%%

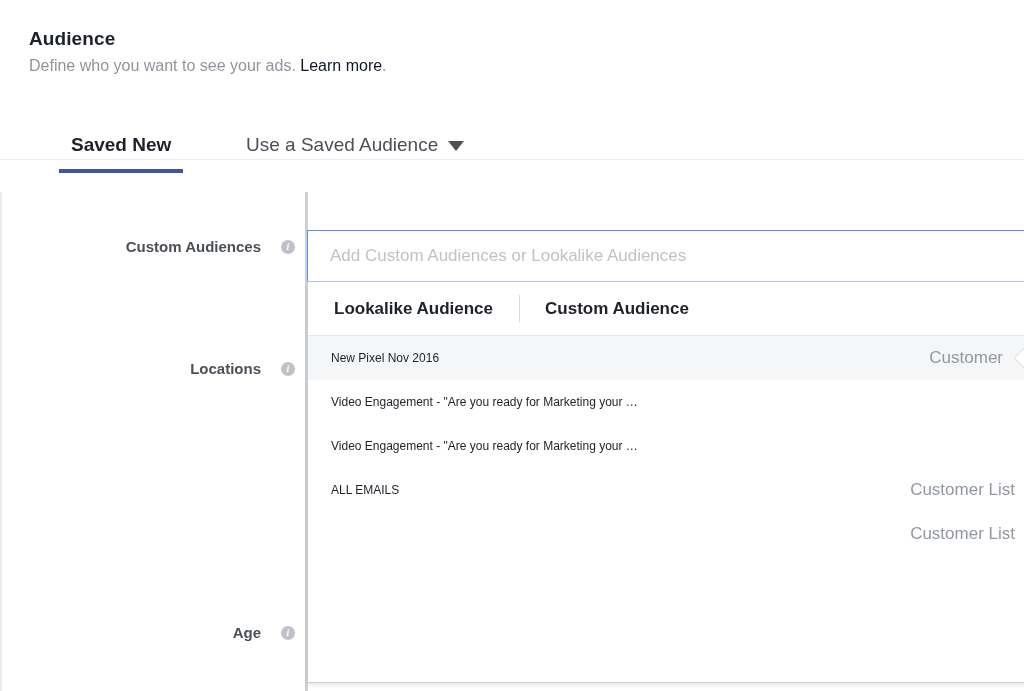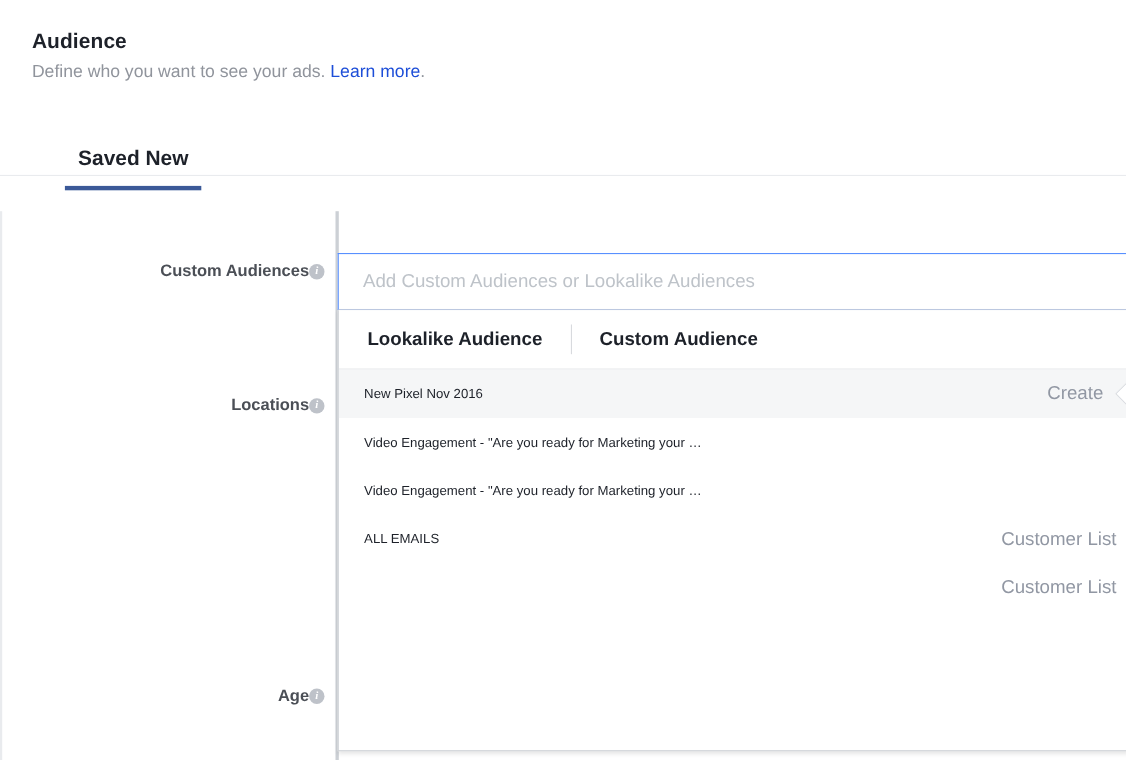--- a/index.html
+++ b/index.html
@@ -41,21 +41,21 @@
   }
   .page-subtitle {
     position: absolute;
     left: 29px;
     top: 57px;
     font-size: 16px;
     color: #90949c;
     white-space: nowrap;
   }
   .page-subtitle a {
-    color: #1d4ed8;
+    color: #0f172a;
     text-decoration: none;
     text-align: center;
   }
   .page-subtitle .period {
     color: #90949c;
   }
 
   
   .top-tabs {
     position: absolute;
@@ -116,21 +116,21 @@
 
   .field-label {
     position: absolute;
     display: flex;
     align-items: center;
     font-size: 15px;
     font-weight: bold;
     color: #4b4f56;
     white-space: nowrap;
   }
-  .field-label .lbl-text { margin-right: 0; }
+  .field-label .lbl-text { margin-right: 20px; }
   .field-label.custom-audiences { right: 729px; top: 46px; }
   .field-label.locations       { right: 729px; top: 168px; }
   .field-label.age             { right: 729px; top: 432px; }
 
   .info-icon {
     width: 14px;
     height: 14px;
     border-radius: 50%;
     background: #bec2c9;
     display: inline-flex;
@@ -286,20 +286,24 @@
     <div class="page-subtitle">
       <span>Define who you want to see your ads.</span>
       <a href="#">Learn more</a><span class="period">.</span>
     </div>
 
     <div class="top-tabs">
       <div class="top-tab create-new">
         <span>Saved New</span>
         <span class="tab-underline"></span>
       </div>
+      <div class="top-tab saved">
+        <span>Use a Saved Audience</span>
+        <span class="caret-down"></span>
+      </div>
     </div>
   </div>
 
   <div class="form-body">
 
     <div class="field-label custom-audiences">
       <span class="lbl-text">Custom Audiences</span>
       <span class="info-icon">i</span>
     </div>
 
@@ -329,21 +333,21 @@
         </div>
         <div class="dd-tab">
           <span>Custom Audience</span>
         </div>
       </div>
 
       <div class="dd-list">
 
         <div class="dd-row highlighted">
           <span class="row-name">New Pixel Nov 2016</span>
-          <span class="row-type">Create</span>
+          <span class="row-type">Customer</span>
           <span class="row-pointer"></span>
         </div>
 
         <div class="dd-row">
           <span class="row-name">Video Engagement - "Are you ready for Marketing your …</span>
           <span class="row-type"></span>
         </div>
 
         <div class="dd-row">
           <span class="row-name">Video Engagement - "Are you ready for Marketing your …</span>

%%

- **EXERCISE AIM**
The material above holds pictures; copy everything else in it exactly.

- **OUTPUT FOR THIS TASK**
--- a/index.html
+++ b/index.html
@@ -41,21 +41,21 @@
   }
   .page-subtitle {
     position: absolute;
     left: 29px;
     top: 57px;
     font-size: 16px;
     color: #90949c;
     white-space: nowrap;
   }
   .page-subtitle a {
-    color: #1d4ed8;
+    color: #0f172a;
     text-decoration: none;
     text-align: center;
   }
   .page-subtitle .period {
     color: #90949c;
   }
 
   
   .top-tabs {
     position: absolute;
@@ -116,21 +116,21 @@
 
   .field-label {
     position: absolute;
     display: flex;
     align-items: center;
     font-size: 15px;
     font-weight: bold;
     color: #4b4f56;
     white-space: nowrap;
   }
-  .field-label .lbl-text { margin-right: 0; }
+  .field-label .lbl-text { margin-right: 20px; }
   .field-label.custom-audiences { right: 729px; top: 46px; }
   .field-label.locations       { right: 729px; top: 168px; }
   .field-label.age             { right: 729px; top: 432px; }
 
   .info-icon {
     width: 14px;
     height: 14px;
     border-radius: 50%;
     background: #bec2c9;
     display: inline-flex;
@@ -286,20 +286,24 @@
     <div class="page-subtitle">
       <span>Define who you want to see your ads.</span>
       <a href="#">Learn more</a><span class="period">.</span>
     </div>
 
     <div class="top-tabs">
       <div class="top-tab create-new">
         <span>Saved New</span>
         <span class="tab-underline"></span>
       </div>
+      <div class="top-tab saved">
+        <span>Use a Saved Audience</span>
+        <span class="caret-down"></span>
+      </div>
     </div>
   </div>
 
   <div class="form-body">
 
     <div class="field-label custom-audiences">
       <span class="lbl-text">Custom Audiences</span>
       <span class="info-icon">i</span>
     </div>
 
@@ -329,21 +333,21 @@
         </div>
         <div class="dd-tab">
           <span>Custom Audience</span>
         </div>
       </div>
 
       <div class="dd-list">
 
         <div class="dd-row highlighted">
           <span class="row-name">New Pixel Nov 2016</span>
-          <span class="row-type">Create</span>
+          <span class="row-type">Customer</span>
           <span class="row-pointer"></span>
         </div>
 
         <div class="dd-row">
           <span class="row-name">Video Engagement - "Are you ready for Marketing your …</span>
           <span class="row-type"></span>
         </div>
 
         <div class="dd-row">
           <span class="row-name">Video Engagement - "Are you ready for Marketing your …</span>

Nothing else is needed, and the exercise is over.